**Prompt:** Down to the last line, set down the material below exactly, excluding pictures.

**Records shown:**
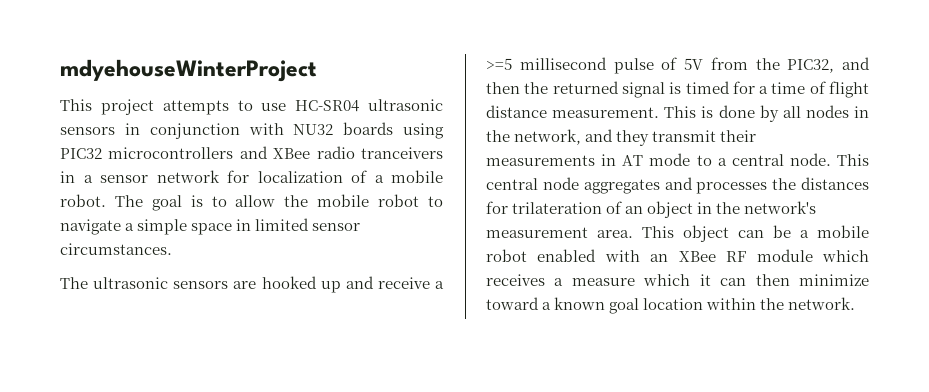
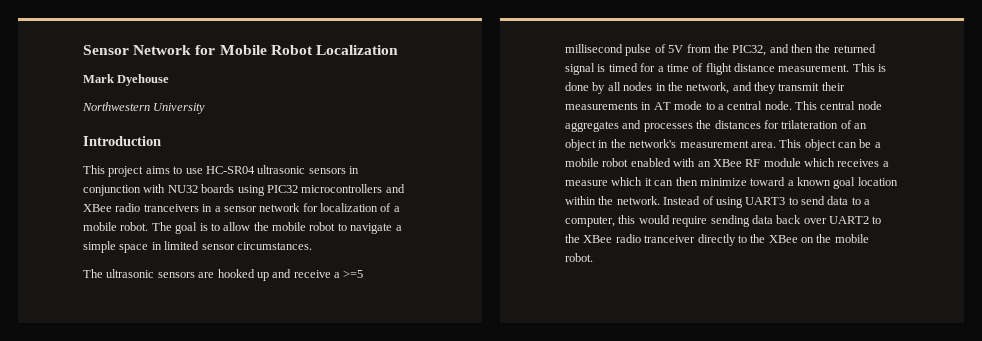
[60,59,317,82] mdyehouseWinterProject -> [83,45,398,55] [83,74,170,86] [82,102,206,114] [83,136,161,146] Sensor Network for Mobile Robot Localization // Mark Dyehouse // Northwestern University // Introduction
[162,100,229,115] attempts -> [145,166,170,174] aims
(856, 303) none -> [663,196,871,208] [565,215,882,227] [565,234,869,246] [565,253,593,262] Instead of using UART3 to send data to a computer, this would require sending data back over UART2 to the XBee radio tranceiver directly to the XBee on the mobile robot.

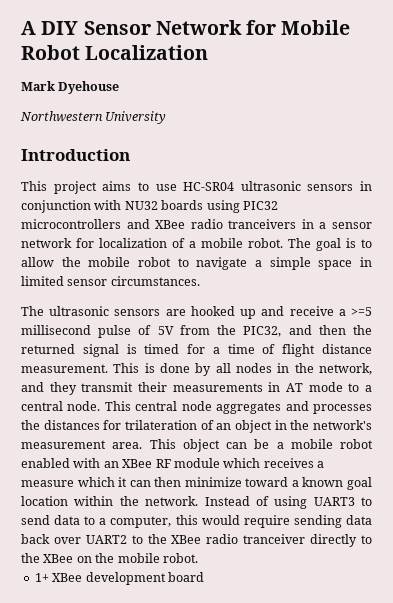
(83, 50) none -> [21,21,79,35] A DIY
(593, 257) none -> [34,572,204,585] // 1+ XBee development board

**Solution to this task:**
[60,59,317,82] mdyehouseWinterProject -> [83,45,398,55] [83,74,170,86] [82,102,206,114] [83,136,161,146] Sensor Network for Mobile Robot Localization // Mark Dyehouse // Northwestern University // Introduction
[162,100,229,115] attempts -> [145,166,170,174] aims
(856, 303) none -> [663,196,871,208] [565,215,882,227] [565,234,869,246] [565,253,593,262] Instead of using UART3 to send data to a computer, this would require sending data back over UART2 to the XBee radio tranceiver directly to the XBee on the mobile robot.

(83, 50) none -> [21,21,79,35] A DIY
(593, 257) none -> [34,572,204,585] // 1+ XBee development board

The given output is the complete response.